If you’re a regular reader of our humble blog, you may have noticed that we like rivers here at Snagsta. A few weeks ago I wrote a post about Alex G’s theory about project management being a bit like white water rafting.
One of the reasons we set up Snagsta was to cut out clutter and help people deal with the perils of information overload. This is why Stowe’s concept of dealing with information such as feeds, news and status updates struck a cord with us here at Snagstaville.
Stowe likens this flow of data to a river of information. Instead of trying to intercept and process it all, he suggests only looking at it when you can and sample what is passing at any given moment.
He goes on to say that you shouldn’t waste time worrying about missing things because if anything’s really important it will be written about later and will therefore flow by again shortly.
Makes a lot of sense to me.
As always, we will sign off with a list. As this week’s topic is a peaceful one, I thought it appropriate that we showcase a complementary list about contentment from the wonderfully content Leo Babauta from Zen Habits.
Peaceful Simplicity: How to Live a Life of Contentment
1. What’s important. First, take a step back and think about what’s important to you. What do you really want to be doing, who do you want to spend your time with, what do you want to accomplish with your work? Make a short list of 4-5 things for your life, 4-5 people you want to spend time with, 4-5 things you’d like to accomplish at work.
2. Examine your commitments. A big part of the problem is that our lives are way too full. We can’t possibly do everything we have committed to doing, and we certainly can’t enjoy it if we’re trying to do everything. Accept that you can’t do everything, know that you want to do what’s important to you, and try to eliminate the commitments that aren’t as important.
3. Do less each day. Don’t fill your day up with things to do. You will end up rushing to do them all. If you normally try (and fail) to do 7-10 things, do 3 important ones instead (with 3 more smaller items to do if you get those three done). This will give you time to do what you need to do, and not rush.
4. Leave space between tasks or appointments. Another mistake is trying to schedule things back-to-back. This leaves no cushion in case things take longer than we planned (which they always do), and it also gives us a feeling of being rushed and stressed throughout the day. Instead, leave a good-sized gap between your appointments or tasks, allowing you to focus more on each one, and have a transition time between them.
5. Eliminate as much as possible from your to-do list. You can’t do everything on your to-do list. Even if you could, more things will come up. As much as you can, simplify your to-do list down to the essentials. This allows you to rush less and focus more on what’s important.
6. Now, slow down and enjoy every task. This is the most important tip in this article. Read it twice. Whatever you’re doing, whether it’s a work task or taking a shower or brushing your teeth or cooking dinner or driving to work, slow down. Try to enjoy whatever you’re doing.
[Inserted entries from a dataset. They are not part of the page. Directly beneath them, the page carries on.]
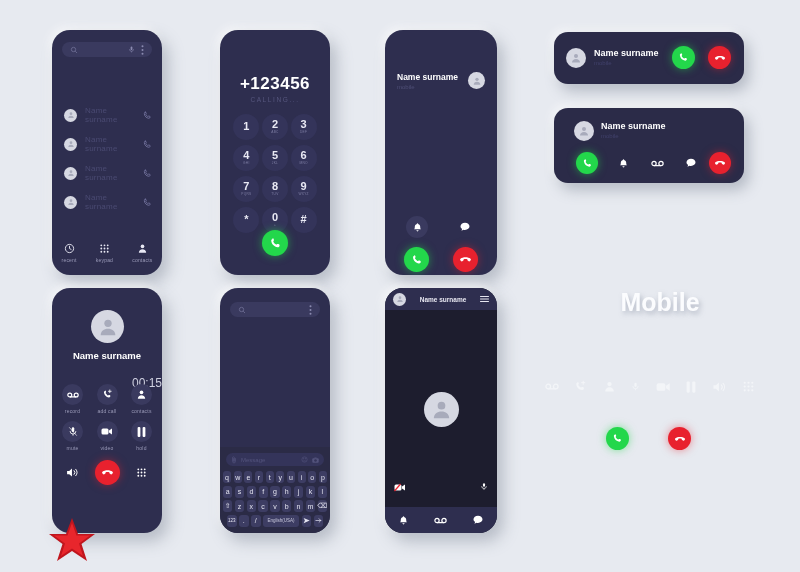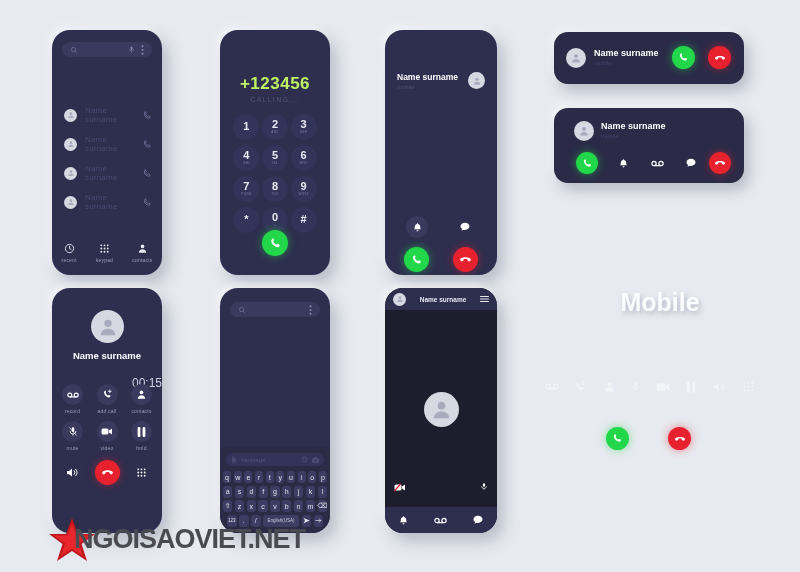--- a/index.html
+++ b/index.html
@@ -53,7 +53,7 @@
   .lbl { font-size:5px; color:#9a9ab8; text-align:center; margin-top:3px; letter-spacing:.2px;}
 
   
-  .dialnum { position:absolute; width:100%; text-align:center; color:#bef264;
+  .dialnum { position:absolute; width:100%; text-align:center; color:#ffffff;
              font-size:17px; font-weight:bold; letter-spacing:.5px; }
   .calling { position:absolute; width:100%; text-align:center; color:#56567e;
              font-size:6.5px; letter-spacing:1.6px; }

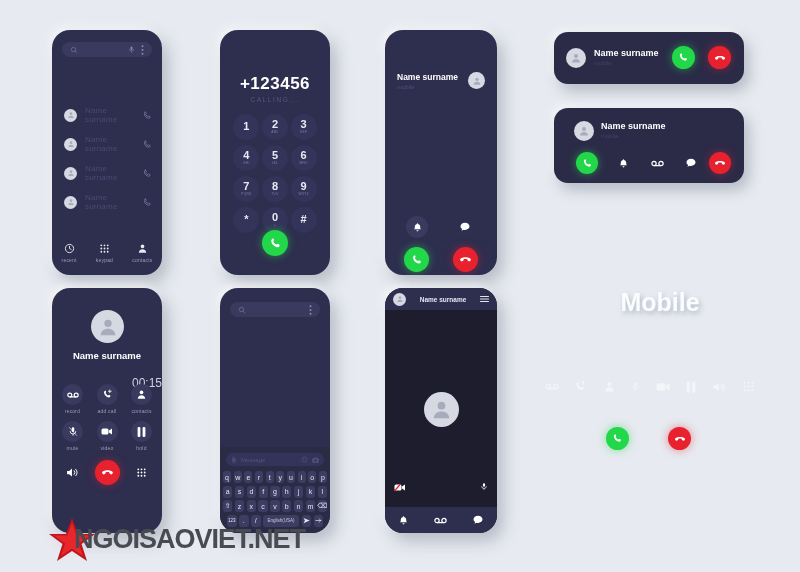--- a/index.html
+++ b/index.html
@@ -798,7 +798,6 @@
       <polygon points="26,2 32,18 49,18 35.5,28 41,45 26,35 11,45 16.5,28 3,18 20,18" fill="#c0151d"></polygon>
       <polygon points="26,7 30.5,19.5 44,19.5 33,27.5 37,40 26,32.5 15,40 19,27.5 8,19.5 21.5,19.5" fill="#e8262c"></polygon>
     </svg>
-    <span class="wm-text" style="margin-left:28px; position:relative; z-index:2;">NGOISAOVIET.NET</span>
   </div>
 
 </div>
Try to pay attention, instead of thinking about other things. Be in the moment. This isn’t easy, as you will often forget. But find a way to remind yourself. Unless the task involves actual pain, there isn’t anything that can’t be enjoyable if you give it the proper attention.
7. Single-task. This is kind of a mantra of mine, as I talk about how to single-task all the time. But it’s an important point for me, and for this article. Do one thing at a time, and do it well.
8. Eat slower. This is just a more specific application of Tip #6, but it’s something we do every day, so it deserves special attention.
9. Drive slower. Another application of the same principle, driving is something we do that’s often mindless and rushed. Instead, slow down and enjoy the journey.
10. Eliminate stress. Find the stressors in your life, and find ways to eliminate them.
11. How and why to slow down. This is such an important point, that I’m going to point you to two other articles on this.
12. Create time for solitude. In addition to slowing down and enjoying the tasks we do, and doing less of them, it’s also important to just have some time to yourself.
13. Do nothing. Sometimes, it’s good to forget about doing things, and do nothing.
14. Sprinkle simple pleasures throughout your day. Knowing what your simple pleasures are, and putting a few of them in each day, can go a long way to making life more enjoyable.
15. Practice being present. You can practice being in the moment at any time during the day.
16. Find inspirations. Learn from the best.
17. Make frugality an enjoyable thing too. Instead of delayed gratification, try enjoying life now while saving for later.